7LN- Quais são os locais que estão sem atendimento?
Hoje não temos nenhum local sem atendimento. Atendemos todas as áreas que podemos atender, só que de uma forma precária. A maior reclamação não é que está sem atendimento. São, às vezes, alguns alunos que não têm o direito e que estavam fazendo o uso do transporte de forma ilegal, o que não pode. E hoje estamos fazendo essa separação dentro da legalidade, do que a lei permite. Mas muitas vezes temos que usar o bom senso. Tivemos uma reunião com a Dr. Simone, do Ministério Público. Muitas vezes usamos o bom senso. Procuramos saber se o aluno está correndo algum risco e atendemos.
7LN- Como o problema será sanado? Vão ser terceirizados mais ônibus ou o município vai comprar?
Serão todos terceirizados.
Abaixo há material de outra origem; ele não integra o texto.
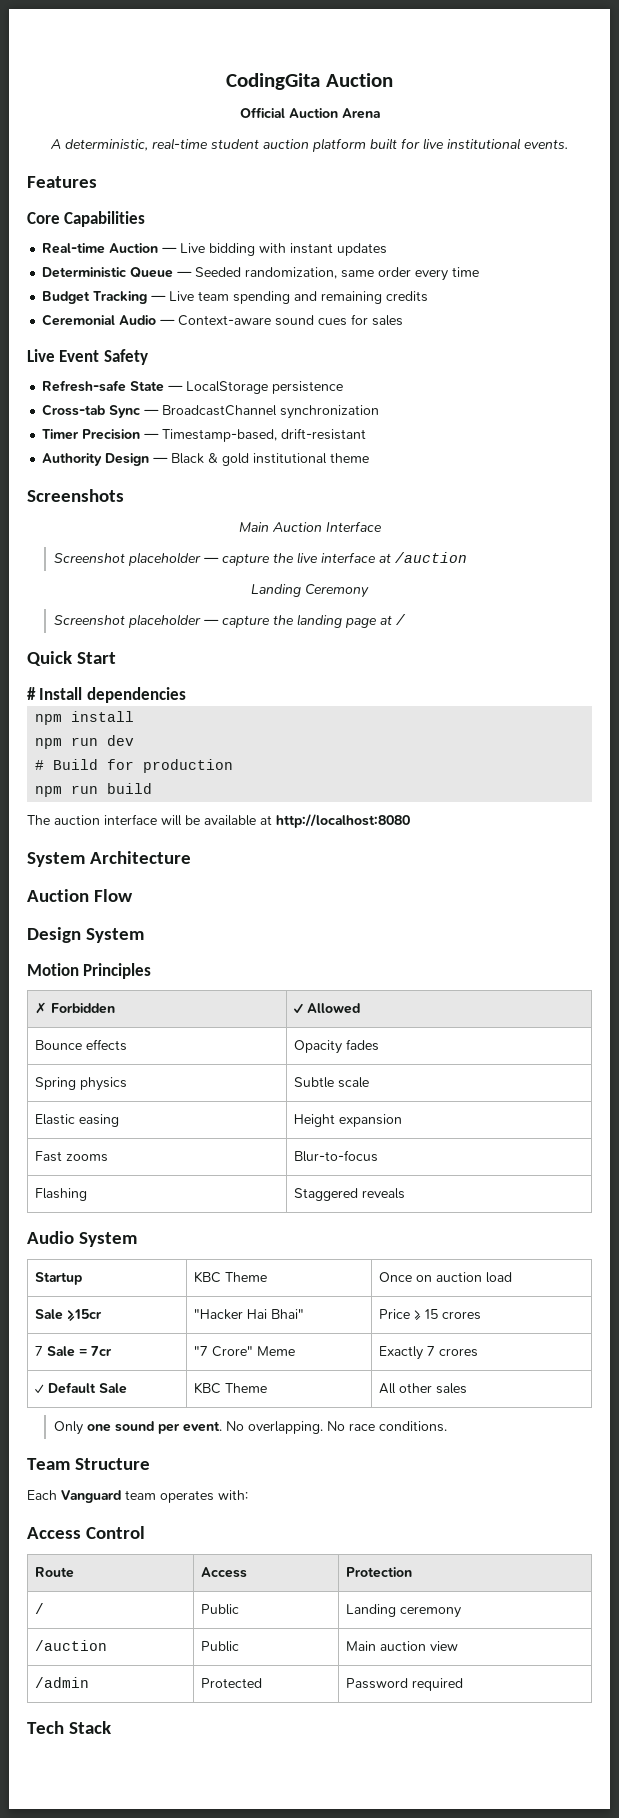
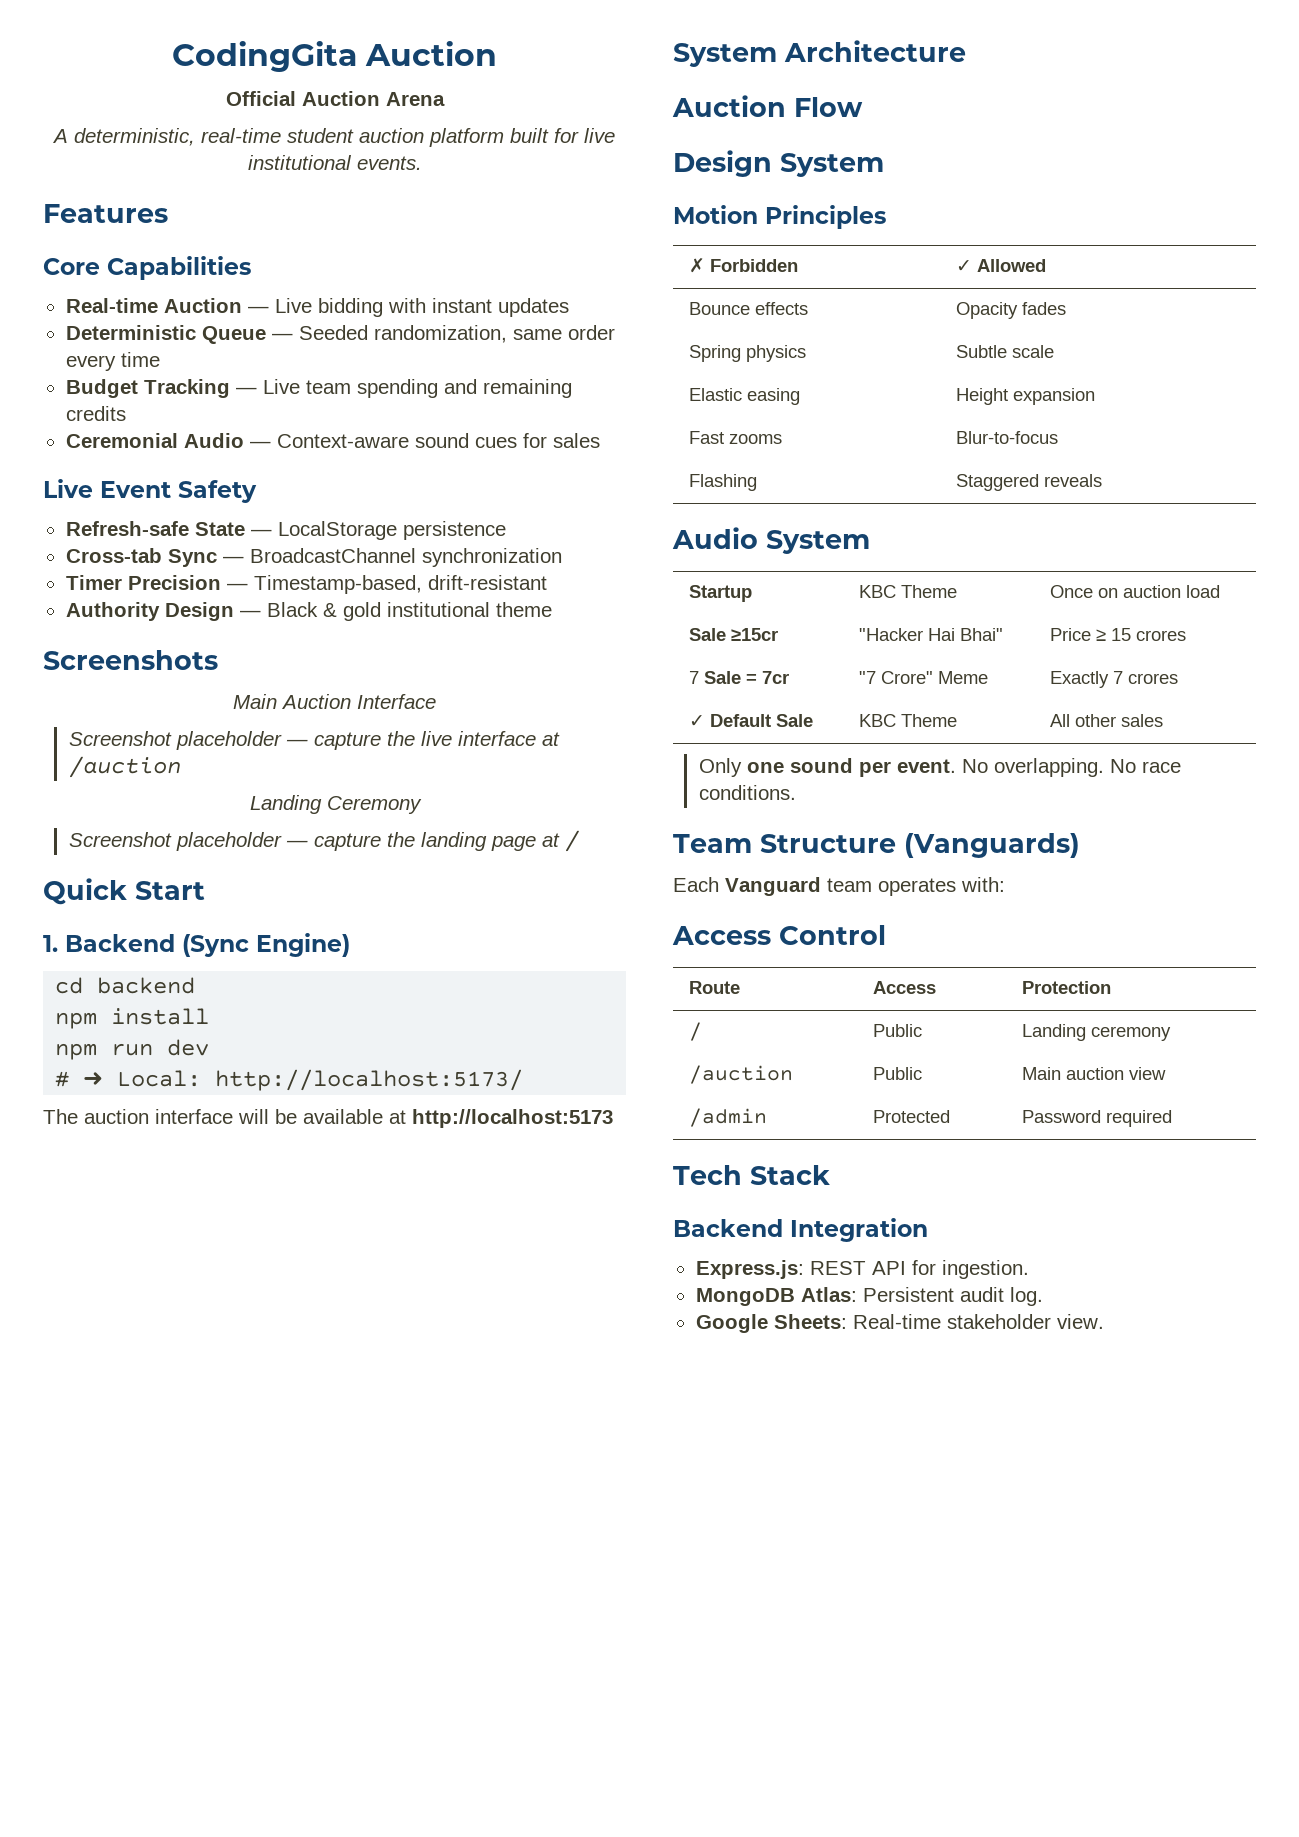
- # Install dependencies
+ 1. Backend (Sync Engine)
+ cd backend
- # Build for production
- npm run build
+ # ➜ Local: http://localhost:5173/
- The auction interface will be available at http://localhost:8080
+ The auction interface will be available at http://localhost:5173
- Team Structure
+ Team Structure (Vanguards)
+ Backend Integration
+ Express.js: REST API for ingestion.
+ MongoDB Atlas: Persistent audit log.
+ Google Sheets: Real-time stakeholder view.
Já está no processo licitatório, inclusive estamos fazendo de uma forma inovadora. Estamos contratando um perito de custo, para levantar os custos de linha por linha, para que nenhum permissionário questione. Até o ano passado trabalhávamos com o preço médio, e realmente pode ter um custo diferente em algumas linhas. Por exemplo, nas zonas rurais, onde a estrada é pior, carro, Kombi ou van? Cada um deles tem um custo diferente. Já estamos trabalhando, já está em processo para contratar um perito de custo. Isso é uma novidade que estamos trazendo este ano.